◆ **Task to complete**
Your response must consist of one number: how many lines in this material contain the word "none".
::::::::::
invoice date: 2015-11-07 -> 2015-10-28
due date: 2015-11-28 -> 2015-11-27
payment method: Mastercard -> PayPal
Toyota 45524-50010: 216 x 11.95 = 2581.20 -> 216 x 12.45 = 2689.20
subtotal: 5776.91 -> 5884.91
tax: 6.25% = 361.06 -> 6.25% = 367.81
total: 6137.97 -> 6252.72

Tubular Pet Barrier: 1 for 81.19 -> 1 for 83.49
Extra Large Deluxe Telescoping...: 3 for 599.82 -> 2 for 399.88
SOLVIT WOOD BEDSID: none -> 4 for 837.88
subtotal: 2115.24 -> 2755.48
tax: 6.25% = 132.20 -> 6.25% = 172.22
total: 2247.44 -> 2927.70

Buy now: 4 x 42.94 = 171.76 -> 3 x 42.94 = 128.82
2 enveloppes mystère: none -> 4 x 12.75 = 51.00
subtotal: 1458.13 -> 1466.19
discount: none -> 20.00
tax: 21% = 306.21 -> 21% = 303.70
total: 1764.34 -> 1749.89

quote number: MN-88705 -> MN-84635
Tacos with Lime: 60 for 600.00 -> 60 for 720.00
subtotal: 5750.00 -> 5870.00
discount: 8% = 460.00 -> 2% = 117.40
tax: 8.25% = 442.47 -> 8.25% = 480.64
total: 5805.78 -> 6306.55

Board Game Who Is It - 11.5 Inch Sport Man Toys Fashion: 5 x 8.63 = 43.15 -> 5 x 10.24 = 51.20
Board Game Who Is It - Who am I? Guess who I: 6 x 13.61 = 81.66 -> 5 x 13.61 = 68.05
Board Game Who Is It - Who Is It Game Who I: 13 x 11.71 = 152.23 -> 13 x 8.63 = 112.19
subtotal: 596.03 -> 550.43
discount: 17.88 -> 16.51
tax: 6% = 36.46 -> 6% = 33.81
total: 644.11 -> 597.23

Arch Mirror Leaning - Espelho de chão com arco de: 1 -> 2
::::::::::
◆ **Result of the exercise**
3